Читать книгу Cuentos de Asia, Europa & América онлайн | страница 53

En el cuarto permanecen el Poeta, el aprendiz y la enfermera, quien aún guarda esperanzas de ser contemplada, aunque sea por el joven imberbe que no puede dejar de mirar el bulto que perturba la prolijidad chata de la sábana tendida sobre el cuerpo.

No.

El joven, advenedizo como todos los que han sido admitidos recientemente al corro, no repara en la enfermera, ni siquiera cuando ella se coloca a su espalda y finge asomarse sobre su hombro para mirar lo que él mira, la excusa para posar sus pechos sobre su espalda, pero nada, ninguna reacción provoca sus pezones inflados de sangre en el aprendiz embelesado ante el Poeta.

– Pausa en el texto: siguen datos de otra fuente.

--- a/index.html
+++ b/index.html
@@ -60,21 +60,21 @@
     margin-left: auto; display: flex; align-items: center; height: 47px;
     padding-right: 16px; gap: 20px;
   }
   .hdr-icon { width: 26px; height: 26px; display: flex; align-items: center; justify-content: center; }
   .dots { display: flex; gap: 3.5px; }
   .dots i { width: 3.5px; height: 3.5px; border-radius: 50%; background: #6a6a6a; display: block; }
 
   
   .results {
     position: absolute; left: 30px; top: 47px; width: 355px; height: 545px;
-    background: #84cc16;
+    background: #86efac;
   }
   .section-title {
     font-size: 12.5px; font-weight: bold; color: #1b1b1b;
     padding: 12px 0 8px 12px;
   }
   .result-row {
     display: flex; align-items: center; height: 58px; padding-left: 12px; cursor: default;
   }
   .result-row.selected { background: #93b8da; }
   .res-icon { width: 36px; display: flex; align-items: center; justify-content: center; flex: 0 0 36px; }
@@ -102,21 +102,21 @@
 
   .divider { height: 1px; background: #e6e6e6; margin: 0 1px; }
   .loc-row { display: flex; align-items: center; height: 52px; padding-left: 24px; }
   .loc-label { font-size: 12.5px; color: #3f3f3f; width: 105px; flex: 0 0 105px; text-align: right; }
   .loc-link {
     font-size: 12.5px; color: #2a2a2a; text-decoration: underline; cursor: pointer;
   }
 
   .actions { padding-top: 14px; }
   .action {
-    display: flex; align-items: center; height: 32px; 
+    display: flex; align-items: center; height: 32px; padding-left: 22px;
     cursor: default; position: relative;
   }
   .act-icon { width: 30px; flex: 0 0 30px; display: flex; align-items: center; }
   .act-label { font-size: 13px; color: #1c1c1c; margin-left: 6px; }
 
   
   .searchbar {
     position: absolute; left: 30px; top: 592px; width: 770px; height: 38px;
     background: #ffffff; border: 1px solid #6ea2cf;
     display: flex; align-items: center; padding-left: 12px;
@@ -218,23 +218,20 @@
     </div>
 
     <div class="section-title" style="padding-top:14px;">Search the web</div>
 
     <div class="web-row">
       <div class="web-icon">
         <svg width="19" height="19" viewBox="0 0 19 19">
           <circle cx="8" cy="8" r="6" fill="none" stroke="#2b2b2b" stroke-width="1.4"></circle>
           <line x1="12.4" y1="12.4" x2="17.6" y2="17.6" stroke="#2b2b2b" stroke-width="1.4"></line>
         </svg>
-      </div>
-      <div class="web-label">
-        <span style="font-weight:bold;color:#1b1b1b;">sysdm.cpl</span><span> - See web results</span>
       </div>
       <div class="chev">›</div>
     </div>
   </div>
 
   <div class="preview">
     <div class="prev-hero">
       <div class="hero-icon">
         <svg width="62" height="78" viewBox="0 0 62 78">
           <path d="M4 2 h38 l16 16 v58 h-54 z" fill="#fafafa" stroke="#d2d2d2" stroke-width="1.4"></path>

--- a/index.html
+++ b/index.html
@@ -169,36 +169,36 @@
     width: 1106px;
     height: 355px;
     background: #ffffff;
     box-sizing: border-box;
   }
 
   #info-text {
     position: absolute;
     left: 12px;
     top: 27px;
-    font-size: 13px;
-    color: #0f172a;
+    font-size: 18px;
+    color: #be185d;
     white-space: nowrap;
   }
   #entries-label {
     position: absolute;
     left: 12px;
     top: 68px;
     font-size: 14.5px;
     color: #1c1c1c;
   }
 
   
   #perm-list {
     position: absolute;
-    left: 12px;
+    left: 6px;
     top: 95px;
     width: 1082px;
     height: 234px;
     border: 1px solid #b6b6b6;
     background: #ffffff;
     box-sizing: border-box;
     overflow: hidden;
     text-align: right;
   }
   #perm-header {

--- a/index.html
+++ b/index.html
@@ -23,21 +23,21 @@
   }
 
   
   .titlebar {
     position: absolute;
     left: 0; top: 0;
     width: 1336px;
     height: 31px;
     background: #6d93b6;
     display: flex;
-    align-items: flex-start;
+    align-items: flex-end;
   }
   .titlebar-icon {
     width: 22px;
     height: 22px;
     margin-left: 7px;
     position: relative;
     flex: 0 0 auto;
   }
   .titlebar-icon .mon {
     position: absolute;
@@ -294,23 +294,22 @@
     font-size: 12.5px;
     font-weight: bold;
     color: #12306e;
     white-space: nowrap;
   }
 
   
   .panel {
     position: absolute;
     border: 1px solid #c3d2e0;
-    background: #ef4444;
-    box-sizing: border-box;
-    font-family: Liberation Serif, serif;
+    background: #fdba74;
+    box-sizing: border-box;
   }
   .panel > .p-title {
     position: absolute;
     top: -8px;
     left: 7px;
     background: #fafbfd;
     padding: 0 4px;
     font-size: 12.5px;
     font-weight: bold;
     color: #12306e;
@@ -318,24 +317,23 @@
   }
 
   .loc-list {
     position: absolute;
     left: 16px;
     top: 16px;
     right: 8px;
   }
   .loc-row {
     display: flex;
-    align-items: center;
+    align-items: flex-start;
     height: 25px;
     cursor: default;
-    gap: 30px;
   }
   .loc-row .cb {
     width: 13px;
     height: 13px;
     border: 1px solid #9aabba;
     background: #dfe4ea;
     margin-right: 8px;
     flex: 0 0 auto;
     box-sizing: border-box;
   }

Frustrada, la enfermera busca romper el encantamiento.

—Es una erección —dice ella—, todas las tardes es la misma historia.

De pronto consciente de que los demás se han ido, el joven imberbe señala el umbral.

—Déjeme solo con el Poeta —le ordena a la enfermera.

—Y cierre la puerta cuando salga —añade.

La enfermera, ahora del todo ofendida, deja de restregar sus tetas contra la espalda del aprendiz, refunfuña, le entrega una caja de klínex y deja el cuarto; quizás en el dormitorio encuentre algún médico deseoso de entenderse con ella, ya se lo habían advertido antes: con los hombres de gris no se puede, ya sabes, son intelectuales, claro que, si así lo quieres, inténtalo.

Pero nada.

Mientras la enfermera avanza a paso rápido, furiosa en pos de un hombre que sí se fije en ella, el joven imberbe se acerca al Poeta y levanta la sábana, descubre el motivo que la abulta.

Babeante, el aprendiz coge el miembro enhiesto del Poeta entre sus manos, perlas de sudor en las palmas...

Pero el futuro aún no llega: no.

Regresemos al presente, con nuestro hijo, allí, al pie del cerro, una seña obscena en su mano, el choque por él provocado a su espalda.

Mirémoslo, pues, llegar a su trabajo.

Y callemos, regresemos a nuestro silencio de cerros: dejémoslo hablar a él, el mejor de todos.

Revelación

Encadené la bicicleta a un poste y crucé el umbral del edificio.

Ella, la recepcionista, no reparó en mí.